Lagos State House of Assembly mandates PSP group to resume refuse collection in defiance of Ambode

MEMBERS of the Lagos State House of Assembly have ordered the Private Sector Partnership (PSP) operator to resume refuse collection and disposal with immediate effect in defiance of an order by Governor Akinwunmi Ambode that it should cease operations.

 

Under an arrangement with the Lagos State government, PSP was responsible for collecting garbage across the state but following a disagreement, Governor Ambode halted their operations earlier this year. As a result, refuse has begun mounting up across the state and it is believed this led to widespread disaffection with Governor Ambode within his ruling All Progressives Congress (APC).

 

Governor Ambode handed the contract to collect refuse to a company known as Visionscape, which appears to have struggled with the assignment.

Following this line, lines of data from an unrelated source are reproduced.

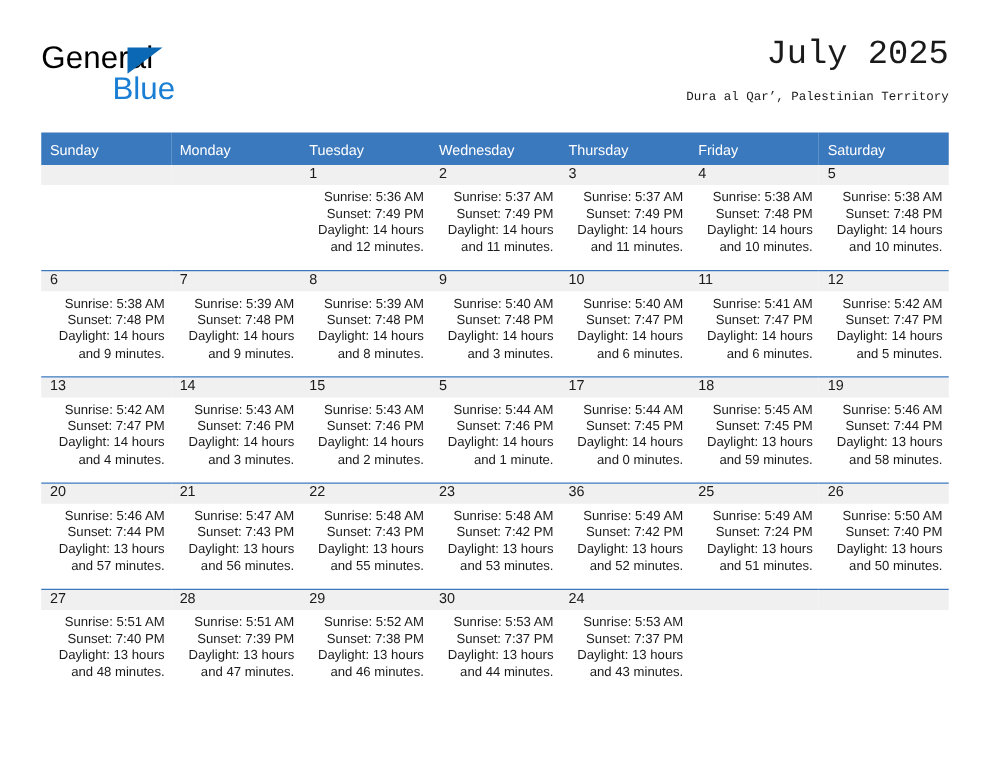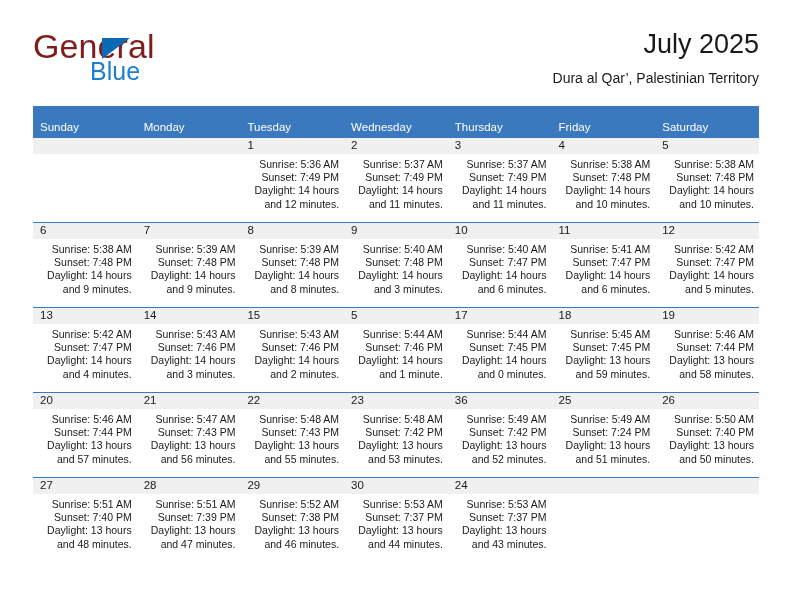"General" .brand-general { color: #7f1d1d -> #000000; font-size: 34px -> 25px }
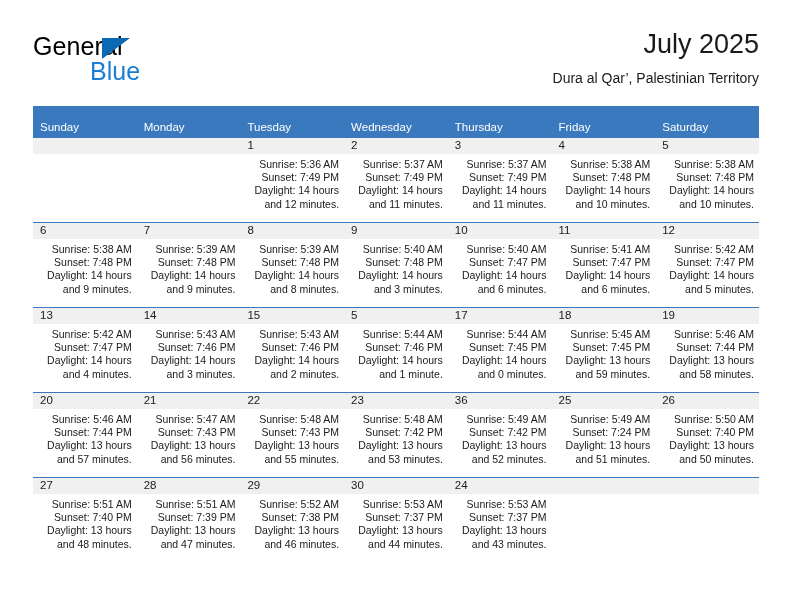"July 2025" .title-block { font-family: none -> Liberation Mono, monospace }
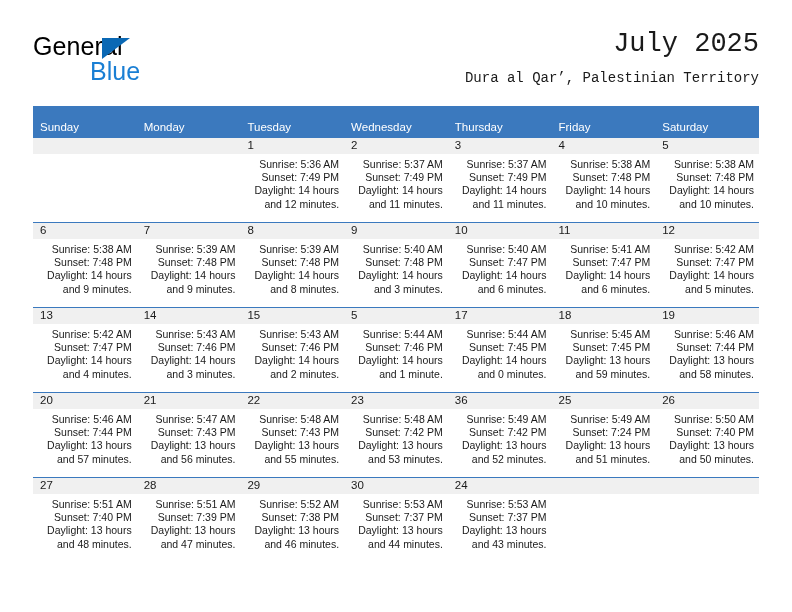"Dura al Qar’, Palestinian Territory" .cal-subtitle { font-size: 14px -> 10px }
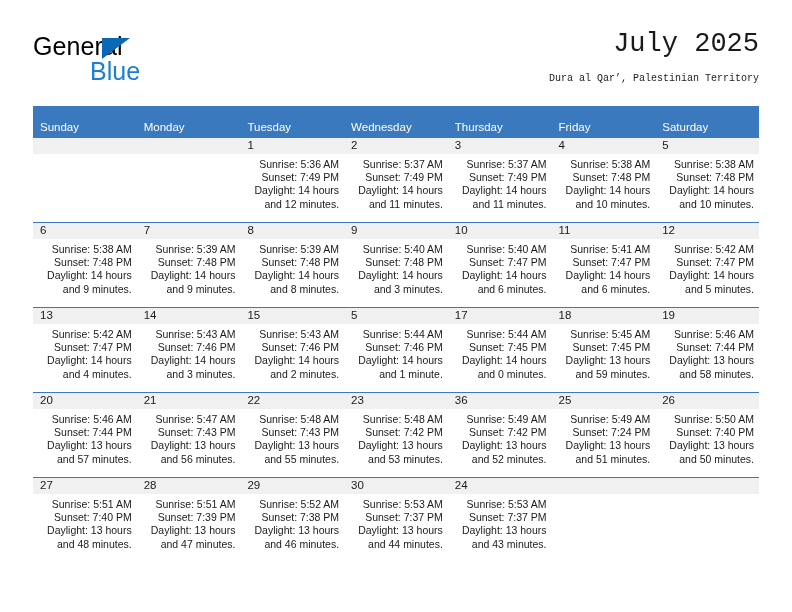"Sunday" .cal-table th { padding: 15px 0 5px 7px -> 9px 0 5px 7px }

Last month, many of these disaffected APC members who had been beneficiaries of the refuse disposal scheme under PSP, voted against Governor Ambode in the APC gubernatorial primaries.

 

Hon Mudashiru Obasa, the speaker of the Lagos State House of Assembly, who gave the new  directive for PSP to resume activities  on behalf of the 39 lawmakers, said that Visionscape can no longer meet the yearnings of the state in the area of refuse collection. He ordered the clerk of the house, Azeez Sanni, to summon the commissioner for environment, Babatunde Durosinmi-Etti, to appear before it on the matter, next week.

 

Members of the assembly moved the motion after Hon Gbolahan Yishawu, he member representing Eti-Osa Constituency, raised a motion on heaps of refuse scattered all over the state. Hon Obasa emphasised that the Lagos State government does not know about Visionscape, reiterating that the house has since distanced itself from its existence.

 

He stated that the executive arm of government did not consult the house on Visionscape before it started operations. He also warned people dumping refuse at dumpsites to desist from doing so, adding that he saw a lot of refuse trucks in bad states and that some of them have been abandoned.

 

Hon Obasa added:  “We insist that we don’t know anything about Visionscape because we were not consulted before they started work.  We once wrote the commissioner for finance, Akinyemi Ashade, not to pay Visionscape again and he would return any money he paid to them after our instruction, to the coffers of the state government.

 

"We will go to that, when the time comes but we have to do the needful now. We are calling on the 20 local governments and 37 Local Council Development Areas in the state to have meetings with the PSP operators to go back to work and they should start paying them and make the residents to start paying the operators as we have to avoid epidemics and be proactive.”